# Offshore report



## Coastal fins (May 18, 2017)

Good weather seems to be hard to get with the continuous winds keeping the water sloppy. I recommend getting your forecast from multiple sources as well as check the noaa bouy the day prior and day of to get a good feel of what you'll be up against. 

Near shore- if your looking for cooler quality bottom fish this isn't the time. The larger fish are making there way into the deeper waters leaving the smaller fish to aggravate you all day. Blues, mackerel, some AJ, cobia, and trout is your best bet to target for. 

Offshore- good quality sea bass can be had at some of the closer reefs such as L, CCA, J if bottom is your game. Bonita are hanging around these closer reefs also (haven't seem them in any other areas) you'll find huge schools of spade fish that are easy to spot right under the surface and are a fun to catch and good to eat. (Comparable to triggers) fish for them like you would sheephead. Small hook with crustations freelined into the schools. King mackerel are there but not in large numbers yet from what I've heard. I'll be targeting them next week see for myself. If your able I suggest going the extra mile to the 90-100ft range for some great bottom fishing!
Load up on some cigar minnows on the way out and hang on! 

Gulf stream- plenty to be had out there and not really sure if I should include this since most who fish this already know. 

Just want to stress check the weather and never underestimate the open ocean. Proper checks is a must no matter how far out you fish. 10 miles out is just as dangerous as 100 if your not prepared. Have your float plans and required safety equipment. 

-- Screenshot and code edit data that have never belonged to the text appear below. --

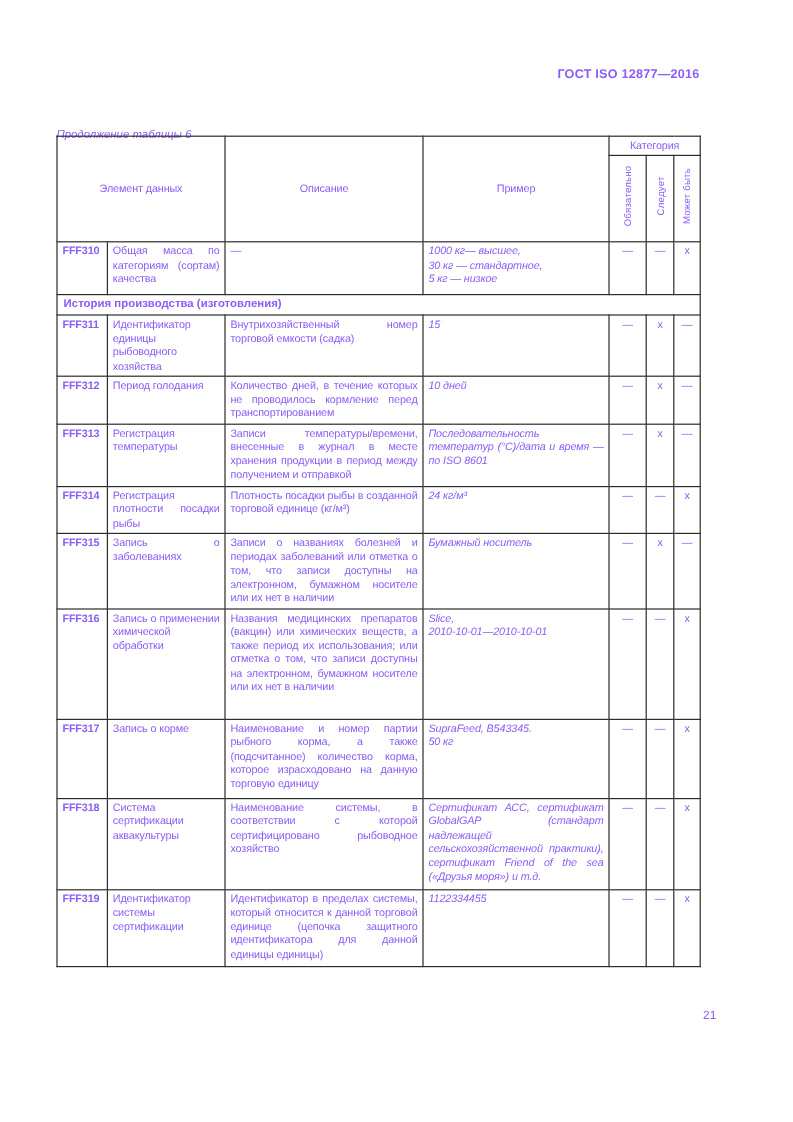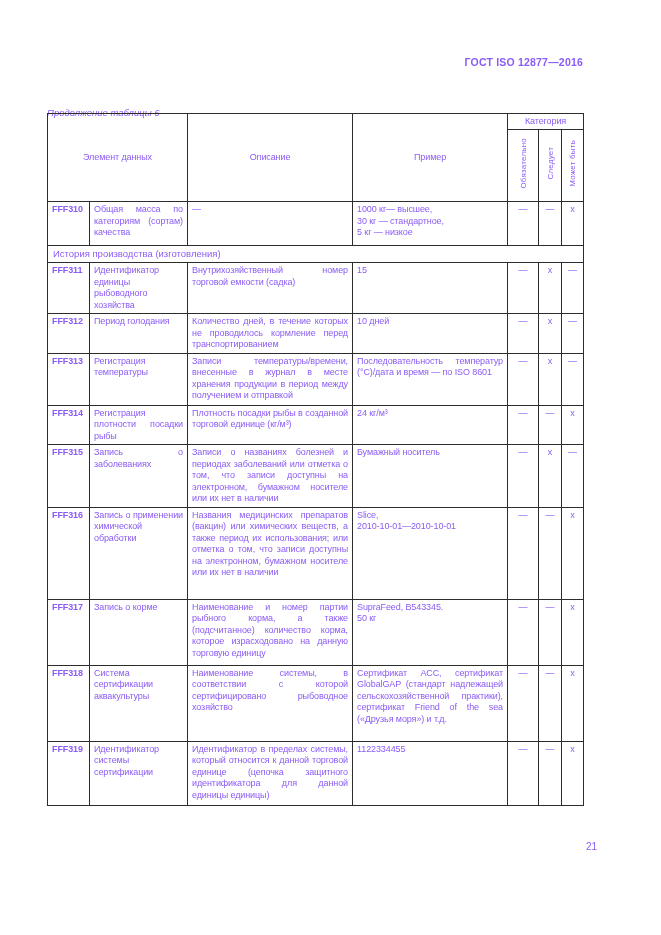--- a/index.html
+++ b/index.html
@@ -36,7 +36,7 @@
   }
   td.code { padding-left:5px; padding-right:2px;font-weight:bold; }
   td.name, td.desc, td.example { text-align:justify; }
-  td.example { white-space:pre-line; }
+  td.example { white-space:pre-line;font-style:italic; }
   td.mark { text-align:center; padding:2px 1px; }
   tr.section-row td {
     font-weight:normal; font-size:9.5px; letter-spacing:0;

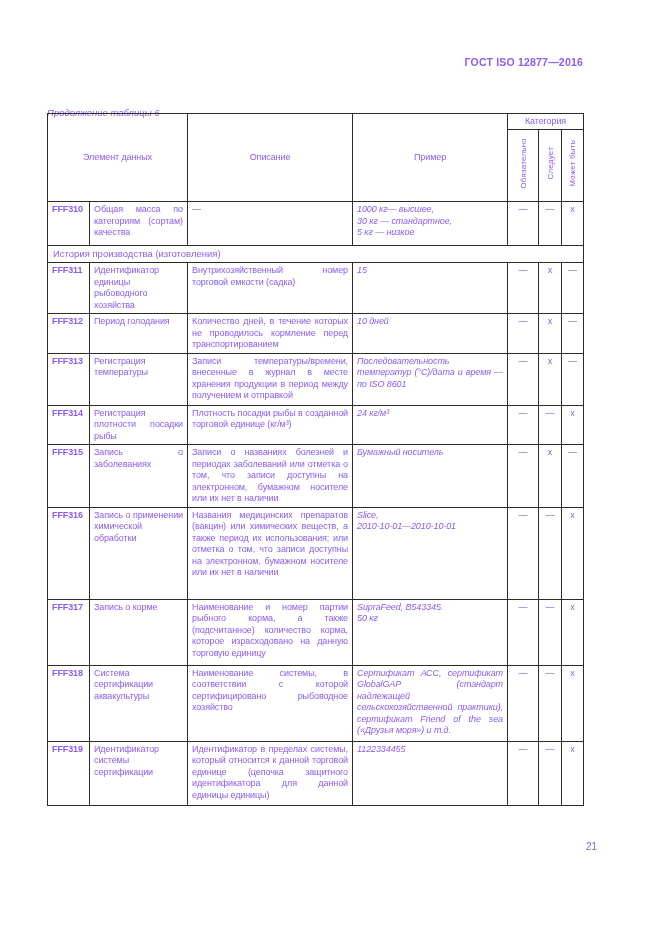--- a/index.html
+++ b/index.html
@@ -39,7 +39,7 @@
   td.example { white-space:pre-line;font-style:italic; }
   td.mark { text-align:center; padding:2px 1px; }
   tr.section-row td {
-    font-weight:normal; font-size:9.5px; letter-spacing:0;
+    font-weight:bold; font-size:9.5px; letter-spacing:0;
     vertical-align:middle; padding:2px 5px; text-align:left;
   }
   .page-number {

Hope this helps and if you need any additional info or questions just let me know.


----------



## Riplukelee (May 18, 2017)

Awesome report. Thanks a lot.!!!!


----------



## Heisenberg (May 19, 2017)

thanks Capt. Rod. Very informative. where out there do you usually find your cigar minnows?  around the artificial reefs or just happen upon them driving to your fishing grounds?


----------



## Coastal fins (May 19, 2017)

Cigar minnows can be found around the reefs such as CCA. Use the smallest sabiki rigs without anything on them and lightly jig them around the structure. I use a very light pole and 6oz. weight to keep the line tight so you can tell when they bite. You'll feel just a little vibration or you may not even feel them bite at all. Don't jerk and just reel at a moderate pace to keep them from coming off.


----------



## Heisenberg (May 20, 2017)

I'm headed down next weekend and hope to find some pogies.  Do you have advise on where to find them?  Are they around yet?  Also, how far out will you be targeting kings?  Thanks again!


----------



## Riplukelee (May 20, 2017)

Pogies are everywhere inshore. They were super thick out in front of cockspur island light house Tuesday. They were all over the odingsell river and green island sound on Friday.


----------



## Coastal fins (May 20, 2017)

If for some reason you can find pogies mullet are good to. Very hardy and easy to keep alive. I'll be starting around J bouy for the  kings.


----------



## bnz (May 21, 2017)

Sure hope someone can get a good weather window to get offshore.  I've been blown out every chance I've had for the past two months!


----------



## Heisenberg (May 21, 2017)

hope so. maybe i will see you out there Capt Rod. i head to J some. or R2 live bottom  or Grand Banks.


----------



## Coastal fins (May 21, 2017)

Sounds good Dustin. Let me know when your heading out and maybe we can link up.


----------



## jasper181 (May 25, 2017)

We went to the stream again last Saturday, fish are still spread out. Managed 7 dolphin, 3 were pretty nice bulls.


----------



## Coastal fins (May 25, 2017)

That's better than some of the others that have been out recently. Don't think I'll be heading out there for at least a couple weeks until these conditions get better. Probably wait for the next new moon.


----------